Meta could have used “all its vast resources and capabilities” to build its own VR fitness app, said FTC lawyer Abby Dennis. Instead, she added, when Meta heard a rumor that Within was being pursued by Apple, it decided instead “to just acquire the market leader” in the space.
IN CASE YOU MISSED IT
Robots are coming—and it doesn’t look pretty for workers.

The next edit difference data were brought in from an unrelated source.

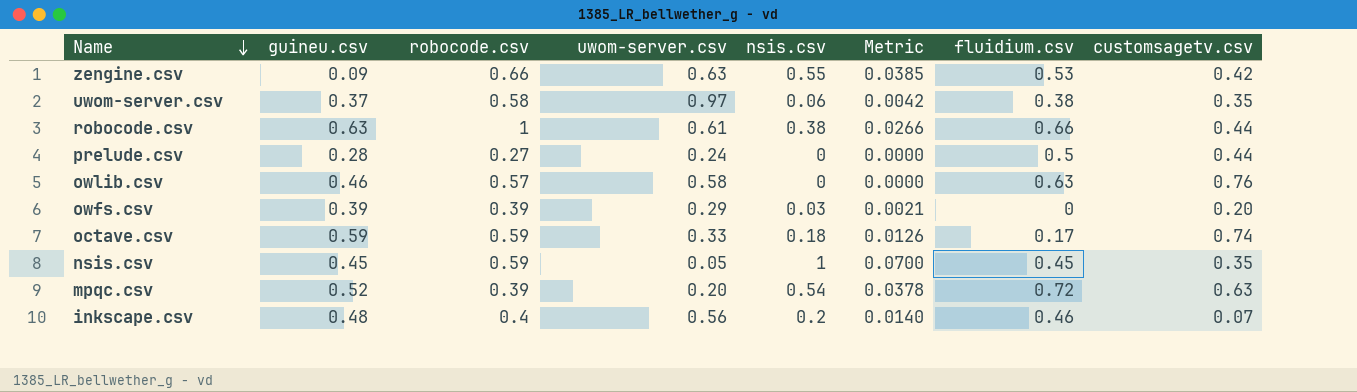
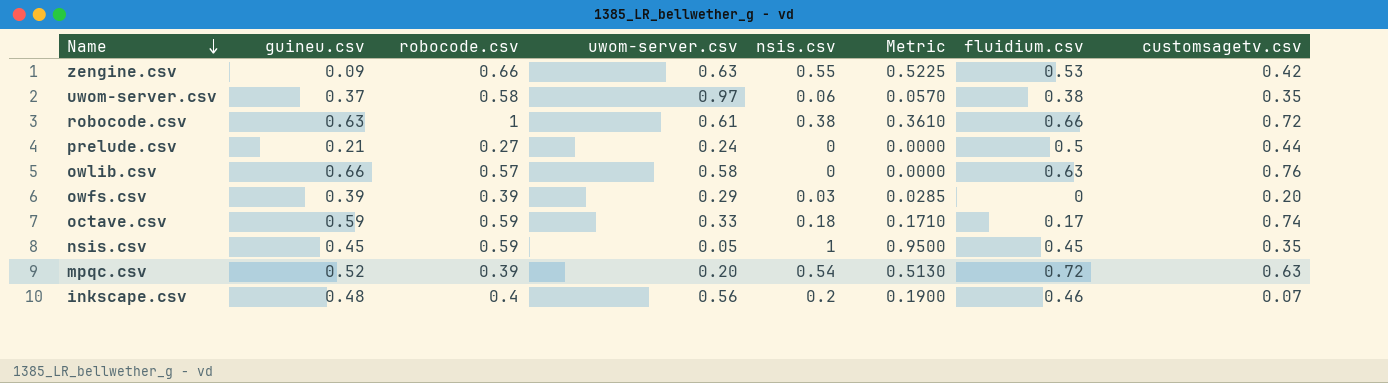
column Metric | formula: [nsis.csv] * 0.07 -> [nsis.csv] * 0.95
robocode.csv | customsagetv.csv: 0.44 -> 0.72
prelude.csv | guineu.csv: 0.28 -> 0.21
owlib.csv | guineu.csv: 0.46 -> 0.66

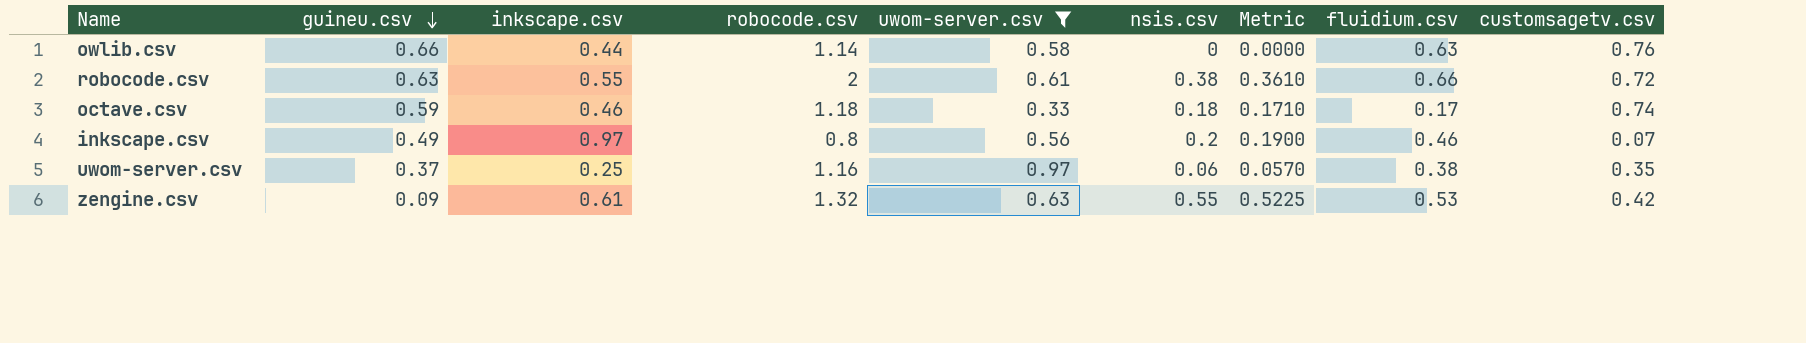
filter: none -> uwom-server.csv >= 0.33
row order: Name descending -> guineu.csv descending
column inkscape.csv | position: none -> 3
owlib.csv | robocode.csv: 0.57 -> 1.14
robocode.csv | robocode.csv: 1 -> 2
octave.csv | robocode.csv: 0.59 -> 1.18
inkscape.csv | guineu.csv: 0.48 -> 0.49
inkscape.csv | robocode.csv: 0.4 -> 0.8
uwom-server.csv | robocode.csv: 0.58 -> 1.16
zengine.csv | robocode.csv: 0.66 -> 1.32

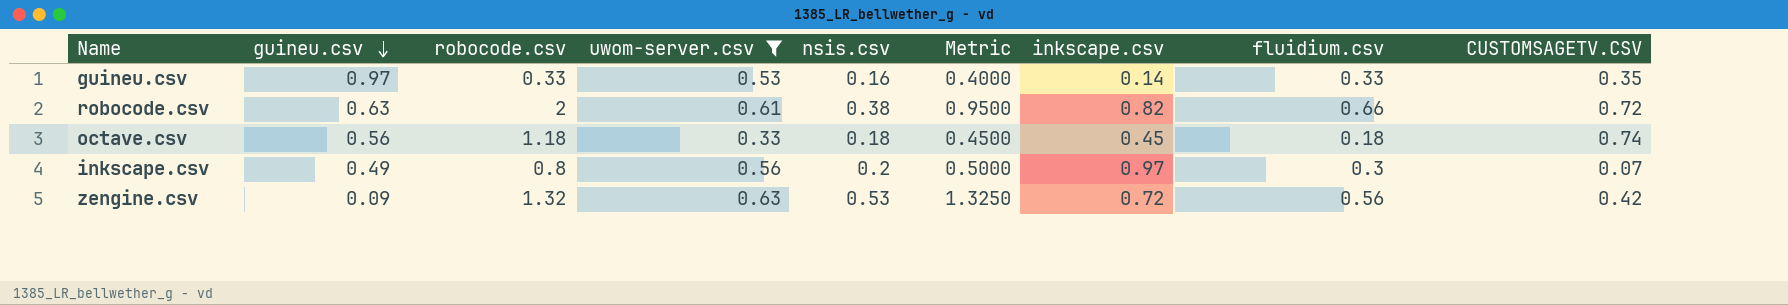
column Metric | formula: [nsis.csv] * 0.95 -> [nsis.csv] * 2.5
column inkscape.csv | position: 3 -> 7
column name: customsagetv.csv -> CUSTOMSAGETV.CSV
row owlib.csv: 0.66 | 0.44 | 1.14 | 0.58 | 0 | 0.0000 | 0.63 | 0.76 -> none
row uwom-server.csv: 0.37 | 0.25 | 1.16 | 0.97 | 0.06 | 0.0570 | 0.38 | 0.35 -> none
row guineu.csv: none -> 0.97 | 0.33 | 0.53 | 0.16 | 0.4000 | 0.14 | 0.33 | 0.35
robocode.csv | inkscape.csv: 0.55 -> 0.82
octave.csv | guineu.csv: 0.59 -> 0.56
octave.csv | inkscape.csv: 0.46 -> 0.45
octave.csv | fluidium.csv: 0.17 -> 0.18
inkscape.csv | fluidium.csv: 0.46 -> 0.3
zengine.csv | nsis.csv: 0.55 -> 0.53
zengine.csv | inkscape.csv: 0.61 -> 0.72
zengine.csv | fluidium.csv: 0.53 -> 0.56

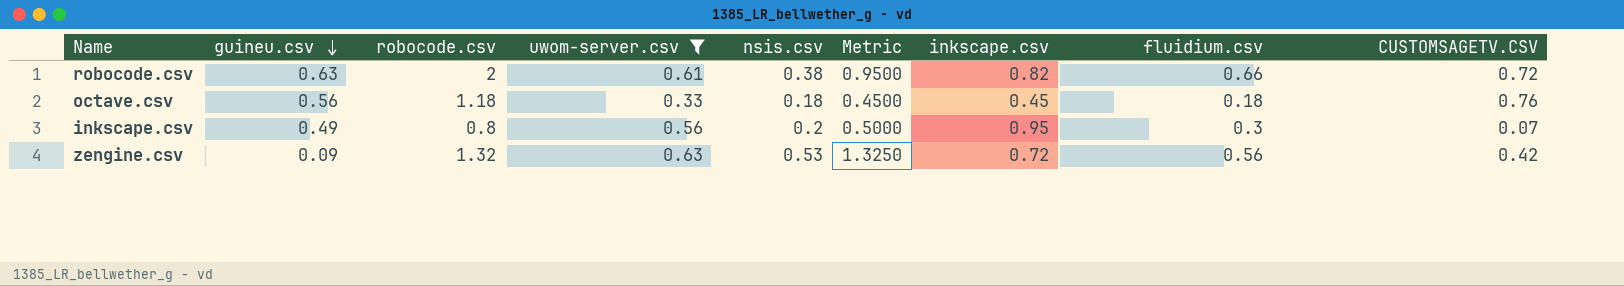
row guineu.csv: 0.97 | 0.33 | 0.53 | 0.16 | 0.4000 | 0.14 | 0.33 | 0.35 -> none
octave.csv | CUSTOMSAGETV.CSV: 0.74 -> 0.76
inkscape.csv | inkscape.csv: 0.97 -> 0.95

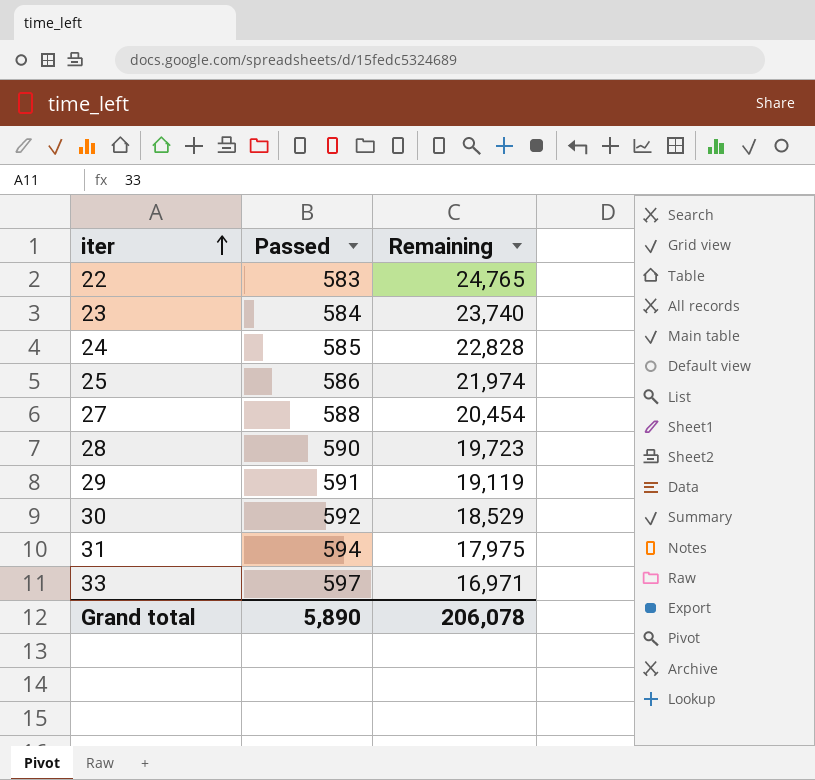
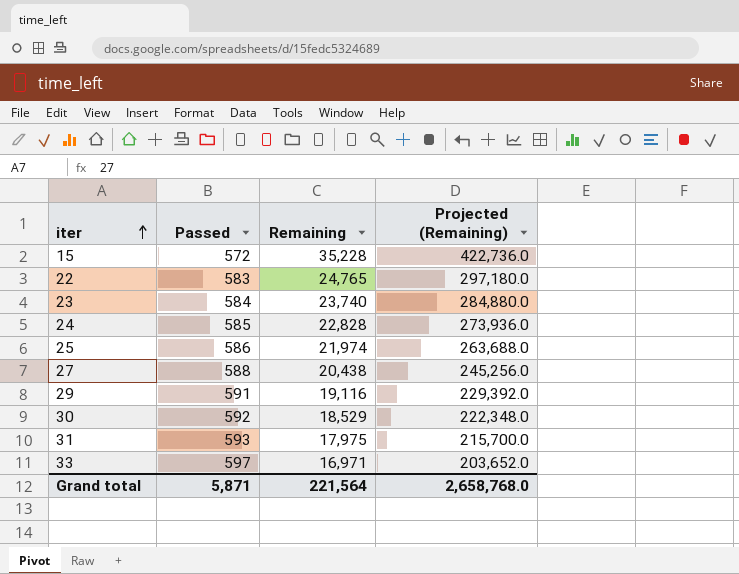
column Projected (Remaining) | formula: none -> [Remaining] * 12
row 28: 590 | 19,723 -> none
row 15: none -> 572 | 35,228 | 422,736.0
27 | Remaining: 20,454 -> 20,438
29 | Remaining: 19,119 -> 19,116
31 | Passed: 594 -> 593
Grand total | Passed: 5,890 -> 5,871
Grand total | Remaining: 206,078 -> 221,564

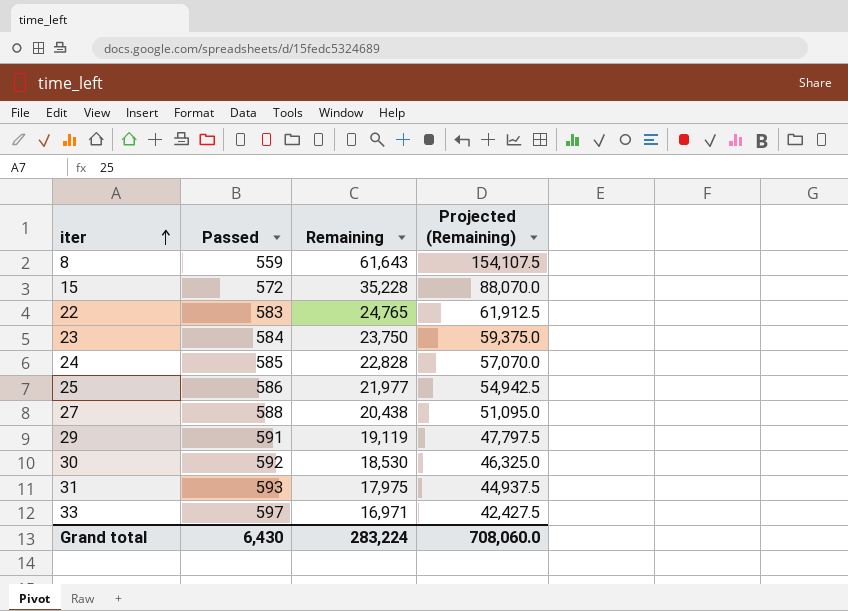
column Projected (Remaining) | formula: [Remaining] * 12 -> [Remaining] * 2.5
row 8: none -> 559 | 61,643 | 154,107.5
23 | Remaining: 23,740 -> 23,750
25 | Remaining: 21,974 -> 21,977
29 | Remaining: 19,116 -> 19,119
30 | Remaining: 18,529 -> 18,530
Grand total | Passed: 5,871 -> 6,430
Grand total | Remaining: 221,564 -> 283,224
Grand total | Projected (Remaining): 2,658,768.0 -> 708,060.0

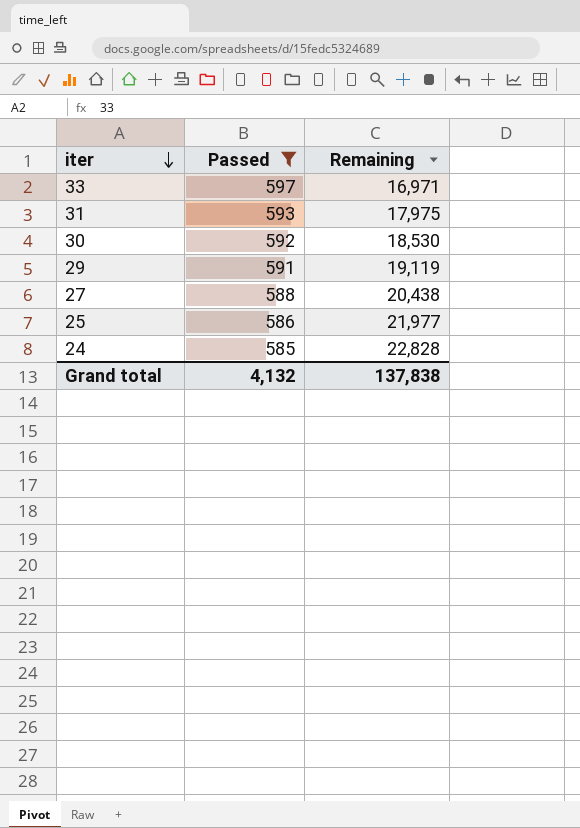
filter: none -> Passed >= 585
row order: iter ascending -> iter descending
column Projected (Remaining) | formula: [Remaining] * 2.5 -> none
Grand total | Passed: 6,430 -> 4,132
Grand total | Remaining: 283,224 -> 137,838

Get ready for long hours, less pay, and fewer jobs, by Will Daniel
Elon Musk’s new Twitter policies forced female employees who weren’t laid off to quit, lawsuit says, by Bloomberg
Amazon is betting on the future of social e-commerce by launching a product that looks a lot like TikTok, by Matt Day, Spencer Soper, and Bloomberg
Goldman Sachs and the return of ‘Blockchain not Bitcoin,’ by Jeff John Roberts
Why Lime’s CEO thinks cars are his true business rivals—not other scooter companies: ‘Our competition is getting a family to give up that second car,’ by Phil Wahba
A Japanese billionaire will blast into space next year with a K-Pop star on an Elon Musk rocket, by Mari Yamaguchi and the Associated Press
BEFORE YOU GO
I’d LMAO if it wasn’t sad-emoji. Even the world’s highest-profile crypto bros have their own group text. The New York Times reported Friday that the CEOs of Binance and FTX traded heated messages on a crypto executive group text last month amid the latter company’s infamous meltdown. The most provocative back-and-forth involved Binance chief Changpeng “CZ” Zhao accusing then–FTX leader Sam Bankman-Fried of potentially harming the broader crypto market through a $250,000 trade of the Tether stablecoin by FTX’s sister hedge fund, Alameda Research. “My honest advice: stop doing everything. Put on a suit, and go back to DC, and start to answer questions,” Zhao wrote. To which Bankman-Fried curtly replied, “Thanks for the advice!”